The Old World has been bickering with America over defense spending for years, and responding with cosmetic measures. Again, because it did not believe in the threat. When that began to change, the question of spending and capabilities did not arise for the US, but rather for the European part of the trans-Atlantic alliance. The Americans do not really care how the Ukrainian battle ends, and they can afford to deal with other matters –domestic ones– in parallel. The latter are obviously more important, and the financing of Ukraine is becoming their hostage. In Western Europe, the fear of war with Russia has already been so promoted by the top brass that it is beginning to determine everything else.

When the Western community is mobilized to confront “autocracies” (Russia is joined by China in this narrative), it is foolish to raise the question of European strategic autonomy. But such a capacity is becoming a necessary condition for Western Europe’s relevance. Hence the attempt to redirect consciousness from the priority of social comfort to the imperative of security.

The conditions for success are not very favorable. The population is used to tranquility. The collective lack of quality in their elites also reduces confidence in their ability to manage the strategic approach. But firstly, it is precisely this that increases risks, as it fits into the popular meme of “dementia and courage,” especially when a mild panic is added.
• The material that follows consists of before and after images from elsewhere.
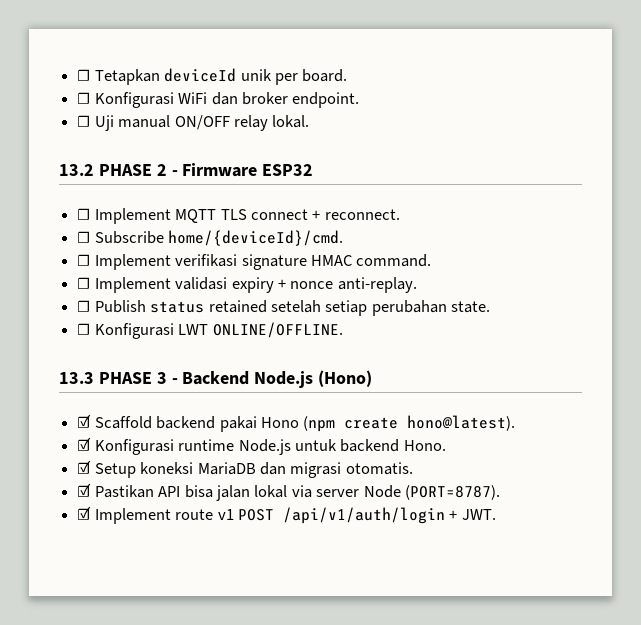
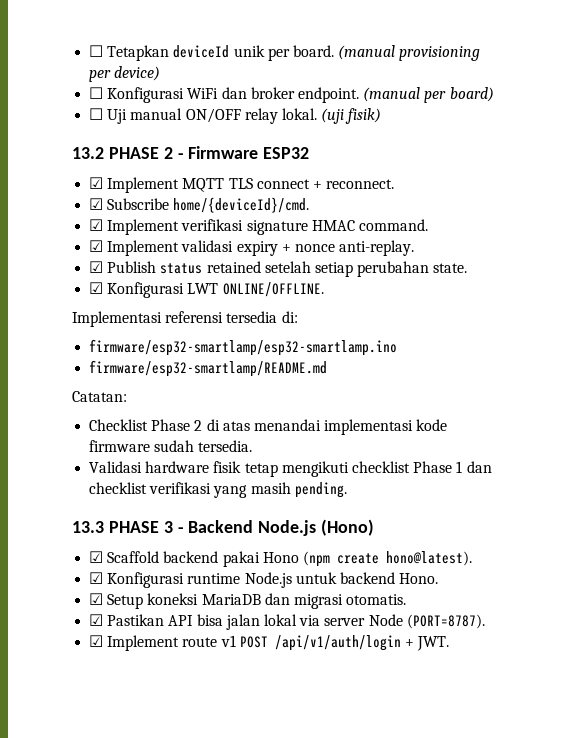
+ (manual provisioning per device)
+ (manual per board)
+ (uji fisik)
- ☐ Implement MQTT TLS connect + reconnect.
+ ☑ Implement MQTT TLS connect + reconnect.
- ☐ Subscribe home/{deviceId}/cmd.
+ ☑ Subscribe home/{deviceId}/cmd.
- ☐ Implement verifikasi signature HMAC command.
+ ☑ Implement verifikasi signature HMAC command.
- ☐ Implement validasi expiry + nonce anti-replay.
+ ☑ Implement validasi expiry + nonce anti-replay.
- ☐ Publish status retained setelah setiap perubahan state.
+ ☑ Publish status retained setelah setiap perubahan state.
- ☐ Konfigurasi LWT ONLINE/OFFLINE.
+ ☑ Konfigurasi LWT ONLINE/OFFLINE.
+ Implementasi referensi tersedia di:
+ firmware/esp32-smartlamp/esp32-smartlamp.ino
+ firmware/esp32-smartlamp/README.md
+ Catatan:
+ Checklist Phase 2 di atas menandai implementasi kode firmware sudah tersedia.
+ Validasi hardware fisik tetap mengikuti checklist Phase 1 dan checklist verifikasi yang masih pending.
Secondly, one should not draw conclusions from clumsy approaches, such as Macron’s statements or the musings of EU diplomacy chief Josep Borrell.

Behind the cartoonish façade are discreet changes in the approaches of countries (or individual segments of societies) that retain the ability to think in terms of effective confrontation. And which recognize that the US agenda is changing, probably irreversibly.

Here, the British build-up is a clear example.

Gunpowder is sometimes preserved in powder chambers that have long since been turned into souvenirs. If it is not there, so much the better, but it is more useful to overestimate the enemy than vice versa.